ENTRIES SHOWN
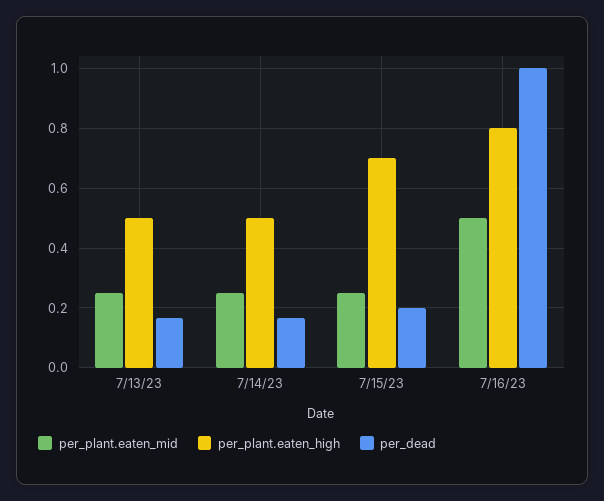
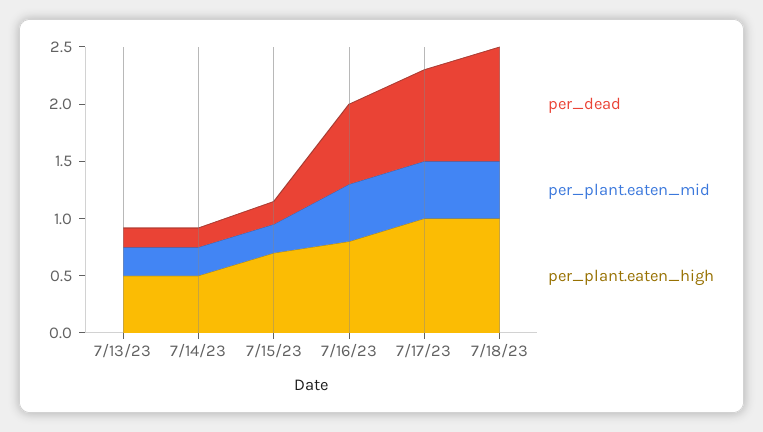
per_dead, 7/16/23: 1 -> 0.7
per_dead, 7/17/23: none -> 0.8
per_plant.eaten_mid, 7/17/23: none -> 0.5
per_plant.eaten_high, 7/17/23: none -> 1
per_dead, 7/18/23: none -> 1
per_plant.eaten_mid, 7/18/23: none -> 0.5
per_plant.eaten_high, 7/18/23: none -> 1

TASK GOAL
Please set down the lines above word for word and leave out the pictures.

EXERCISE RESPONSE
per_dead, 7/16/23: 1 -> 0.7
per_dead, 7/17/23: none -> 0.8
per_plant.eaten_mid, 7/17/23: none -> 0.5
per_plant.eaten_high, 7/17/23: none -> 1
per_dead, 7/18/23: none -> 1
per_plant.eaten_mid, 7/18/23: none -> 0.5
per_plant.eaten_high, 7/18/23: none -> 1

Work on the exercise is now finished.